As a doctor who also happens to be an end stage renal disease (ESRD) patient, I appreciate this opportunity to reflect on the great strides that have been made to improve the lives of ESRD patients and the steps that still need to be taken to make sure kidney patients have access to the best dialysis treatment possible and the best chance to live normal and fulfilling lives. I strongly believe the answer for many patients includes shorter, more frequent dialysis treatments made possible with home hemodialysis (HHD).
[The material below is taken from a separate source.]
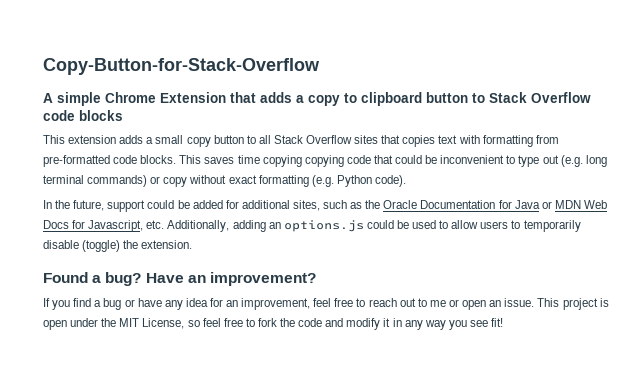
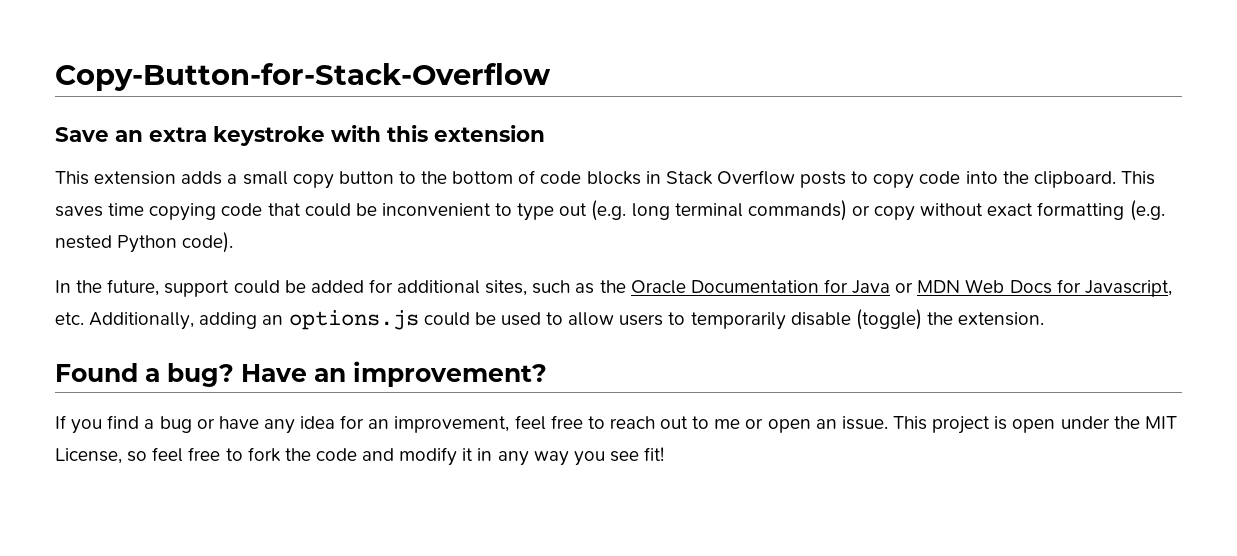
[43,92,591,106] [43,110,123,121] A simple Chrome Extension that adds a copy to clipboard button to Stack Overflow code blocks -> [55,125,545,146] Save an extra keystroke with this extension
[258,135,559,147] [43,155,177,167] all Stack Overflow sites that copies text with formatting from pre-formatted code blocks. -> [421,170,1116,189] the bottom of code blocks in Stack Overflow posts to copy code into the clipboard.
[304,155,344,167] copying -> (217, 212) none
(334, 181) none -> [55,235,112,249] nested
While practicing internal medicine, I had the opportunity to treat many hemodialysis patients in the hospital setting and in my office practice. In the days that my own kidneys were healthy, I was blissfully unaware of the rigors of dialysis therapy that these patients endured in the conventional in-center unit. That quickly changed in February of 2007 when I became a dialysis patient myself. At that time, I started in-center hemodialysis and entered a new world of very large needles and headaches, especially after long weekends created gaps in treatment, and severe restrictions in my diet.
It has been a journey that my wife has taken with me, side by side which finally led to our decision to take my treatments home. I am one of the fortunate 1% of hemodialysis patients in America able to create my own patient centered care by being at the forefront of my health care team in the comfort of my own home.
Home hemodialysis (HHD) changes lives – and it has certainly changed mine. The shorter, more frequent dialysis treatments at-home or on-the-go provide significant and wide-reaching therapeutic benefits, including more energy, quicker recovery, improved appetite, better blood pressure control with fewer medications, less stress on the heart, even lower risk of death. All of these benefits result in an improved quality of life that enables patients like me to do the things we want to do.
But despite the clear benefits, we are leaving too many fellow patients behind when it comes to HHD. Case in point: right now, more than 90% of patients on dialysis in the United States are doing treatment three-times-a-week in center, opening them up to a host of complications that often lead to more visits in the emergency room, and are all potentially prevented with longer duration and more frequent hemodialysis.
There are a number of reasons for this lag, including disparate training reimbursement and a lack of patient education. I can say from experience that I only had one nephrologist in the last two years of my illness prior to initiating dialysis discuss the home dialysis option as a primary treatment option. It was his information that started me down the path of home hemodialysis. Today, I am extremely grateful for this.
The Centers for Medicare & Medicaid Services (CMS) has the power to change this. By updating its current payment structure to provide adequate reimbursement for the up-front cost associated with HHD training, CMS can make HHD more accessible to patients.
I, for one, hope the agency will make this important change.
I am personally thankful for this extraordinary little machine that has given me the freedom and the opportunity to obtain daily dialysis. I truly hope we can take the necessary steps to make sure it is available to more patients throughout the country.
Peter Laird is an internal medicine physician. Since 2007, Dr. Laird has required renal replacement therapy with hemodialysis due to underlying IgA nephropathy and is an outspoken advocate for wider access to optimal dialysis strategies.